**MATERIAL FOR THIS TASK:**
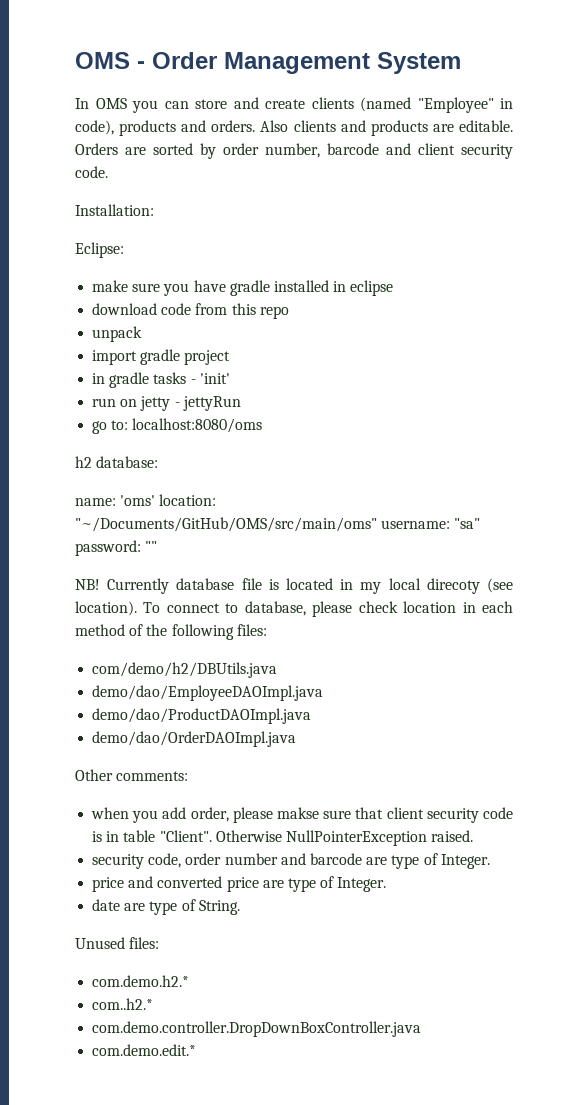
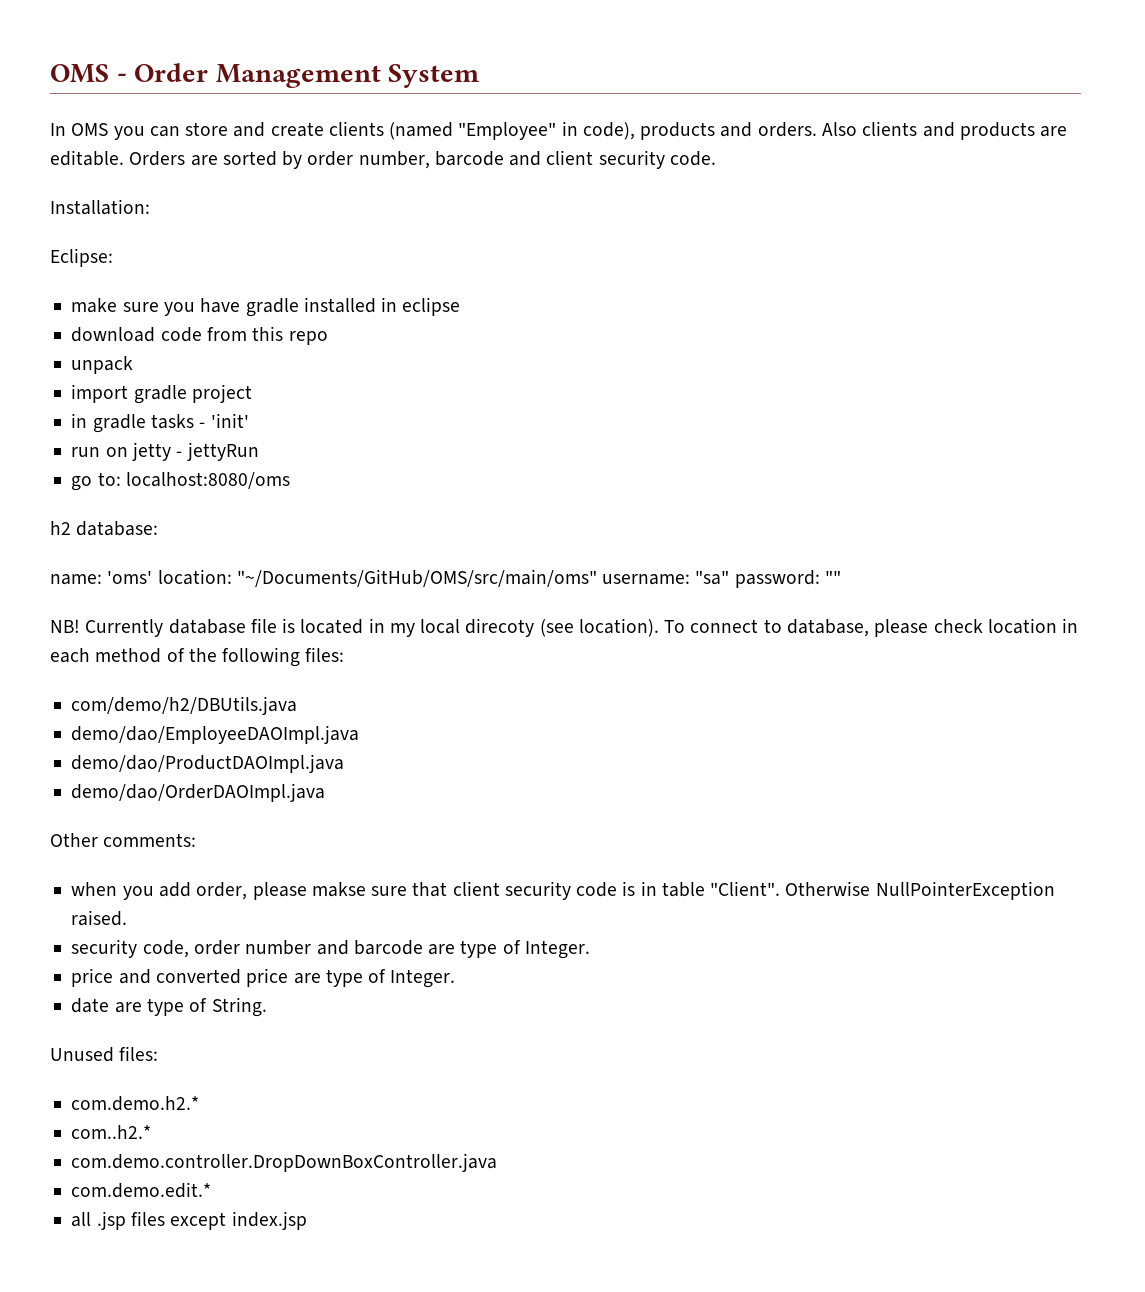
+ all .jsp files except index.jsp

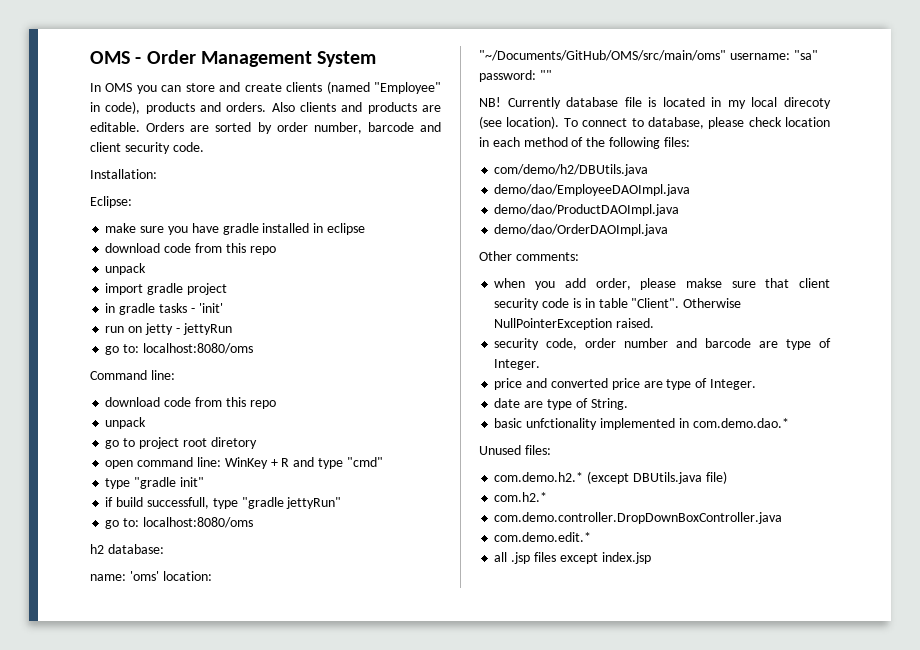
+ Command line:
+ download code from this repo
+ unpack
+ go to project root diretory
+ open command line: WinKey + R and type "cmd"
+ type "gradle init"
+ if build successfull, type "gradle jettyRun"
+ go to: localhost:8080/oms
+ basic unfctionality implemented in com.demo.dao.*
- com.demo.h2.*
- com..h2.*
+ com.demo.h2.* (except DBUtils.java file)
+ com.h2.*

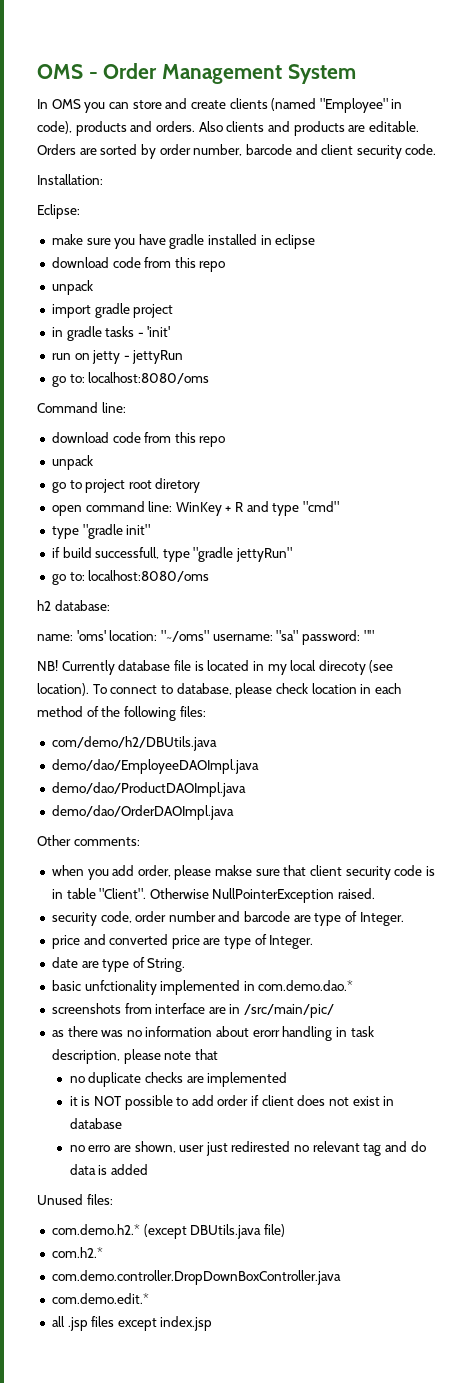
- name: 'oms' location: "~/Documents/GitHub/OMS/src/main/oms" username: "sa" password: ""
+ name: 'oms' location: "~/oms" username: "sa" password: ""
+ screenshots from interface are in /src/main/pic/
+ as there was no information about erorr handling in task description, please note that
+ no duplicate checks are implemented
+ it is NOT possible to add order if client does not exist in database
+ no erro are shown, user just redirested no relevant tag and do data is added

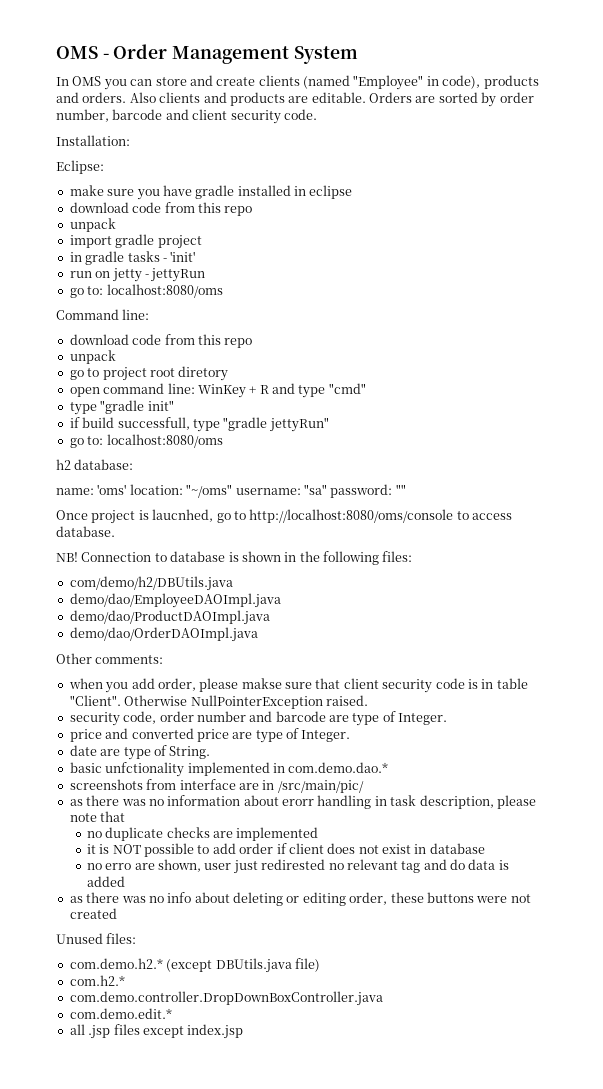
- NB! Currently database file is located in my local direcoty (see location). To connect to database, please check location in each method of the following files:
+ Once project is laucnhed, go to http://localhost:8080/oms/console to access database.
+ NB! Connection to database is shown in the following files:
+ as there was no info about deleting or editing order, these buttons were not created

**ACTIVITY:** Transcribe every record above exactly, leaving out the pictures.

**EXERCISE SOLUTION:**
+ all .jsp files except index.jsp

+ Command line:
+ download code from this repo
+ unpack
+ go to project root diretory
+ open command line: WinKey + R and type "cmd"
+ type "gradle init"
+ if build successfull, type "gradle jettyRun"
+ go to: localhost:8080/oms
+ basic unfctionality implemented in com.demo.dao.*
- com.demo.h2.*
- com..h2.*
+ com.demo.h2.* (except DBUtils.java file)
+ com.h2.*

- name: 'oms' location: "~/Documents/GitHub/OMS/src/main/oms" username: "sa" password: ""
+ name: 'oms' location: "~/oms" username: "sa" password: ""
+ screenshots from interface are in /src/main/pic/
+ as there was no information about erorr handling in task description, please note that
+ no duplicate checks are implemented
+ it is NOT possible to add order if client does not exist in database
+ no erro are shown, user just redirested no relevant tag and do data is added

- NB! Currently database file is located in my local direcoty (see location). To connect to database, please check location in each method of the following files:
+ Once project is laucnhed, go to http://localhost:8080/oms/console to access database.
+ NB! Connection to database is shown in the following files:
+ as there was no info about deleting or editing order, these buttons were not created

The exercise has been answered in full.